Using the Association of American Medical Colleges Standardized Video Interview in a Holistic Residency Application Review



Abstract

Each year, residency programs work diligently to identify the best applicants for their respective programs, given the increasing volume of applications. Interview offers are often based on a mix of subjective and objective measures, with different programs relying more or less on each. A holistic application review involves a flexible and individualized way of assessing an applicant’s capabilities through a balanced consideration of experiences, attributes, and academic metrics. When considered collectively, these attributes may define how an individual may perform as a physician. One particular tool developed by the American Association of Medical Colleges (AAMC), the Standardized Video Interview (SVI), provides an objective measure of an applicant's professional behavior and interpersonal communication skills. The SVI may provide applicants with a chance to showcase the intangibles about themselves that are neither entered on their application nor reflected by their standardized examination scores.

Introduction

Each year, residency programs work diligently to identify the best applicants for their respective programs, given the increasing volume of applications.
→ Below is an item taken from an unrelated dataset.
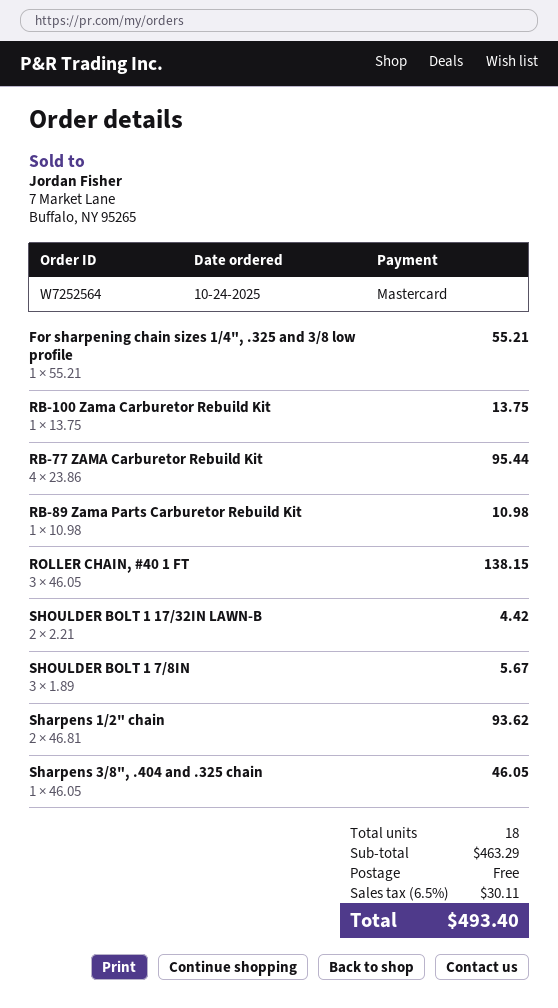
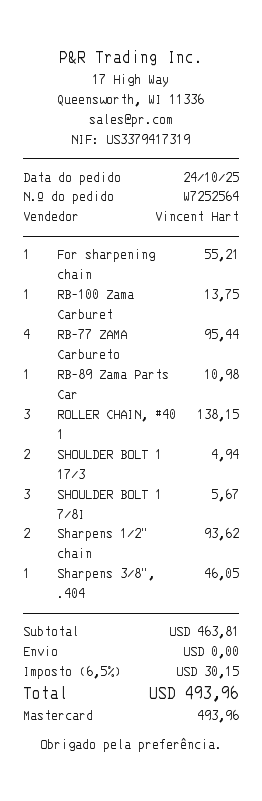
SHOULDER BOLT 1 17/32IN LAWN-B: 2 for 4.42 -> 2 for 4.94
subtotal: 463.29 -> 463.81
tax: 6.5% = 30.11 -> 6.5% = 30.15
total: 493.40 -> 493.96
Interview offers are often based on a mix of subjective and objective measures, with different programs relying more or less on each. Objective measures, which are more available, such as class rank, away rotation grades, or the United States Medical Licensing Exams (USMLE) 1 and 2 scores, may predict success in residency, but the literature is inconsistent [1-2]. Success on standardized examinations may predict success on future board exams, but this is not the same as performance while in training [2]. Examples of subjective measures include the Standardized Letter of Evaluation (SLOE), used in Emergency Medicine (EM). The SLOE hopefully helps programs develop a more accurate understanding of an applicant’s performance in medical school when compared to free-form letters, such as the Medical Student Performance Evaluation (MSPE) [3]. The SLOE is meant to be standardized and concise while providing evaluative data such as commitment to EM, ability to work with a team, work ethic, ability to develop a cohesive treatment plan, ability to communicate with patients, and the amount of guidance an applicant will require when compared to peers. Unfortunately, the SLOE is not without its own limitations [2]. As in the MSPE, letter writers tend to provide more positive reviews regarding medical students affiliated with their institutions because negative SLOEs may inhibit an applicant’s chance of matching in a residency program, which ultimately reflects poorly on the applicant’s medical school. The holistic application review of an applicant, with a balance of subjective and objective evaluations, may be the ideal approach to choose residents; however, defining and understanding the importance of this method can be challenging.

Technical Report

A holistic application review involves a flexible and individualized way of assessing an applicant’s capabilities through a balanced consideration of experiences, attributes, and academic metrics. When considered collectively, these attributes may define how an individual might perform as a physician. In a holistic application review process, selection criteria are broad-based, clearly linked to departmental and program goals, and promote diversity as a critical element to institutional success. A balanced consideration of experiences, attributes, and academic metrics is used to review applicants to ensure a diverse residency class. Race and ethnicity may be considered factors when making decisions only when such consideration is narrowly tailored to achieve mission-related educational interests and goals associated with diversity, and when considered as part of a broader mix of factors, which may include personal attributes, experiential factors, and demographics [4]. Diversity is a relatively new target for how to structure a program and represents one with which academic medical centers have historically struggled, particularly in leadership positions [3]. New strategies are emerging to help programs promote diversity at all levels within academic medical centers [5-6]. At the residency program level, a specific goal of a holistic review is to identify candidates who would perform as good as or better than those considered through purely algorithmic selection, while promoting diversity through varied experiences [7].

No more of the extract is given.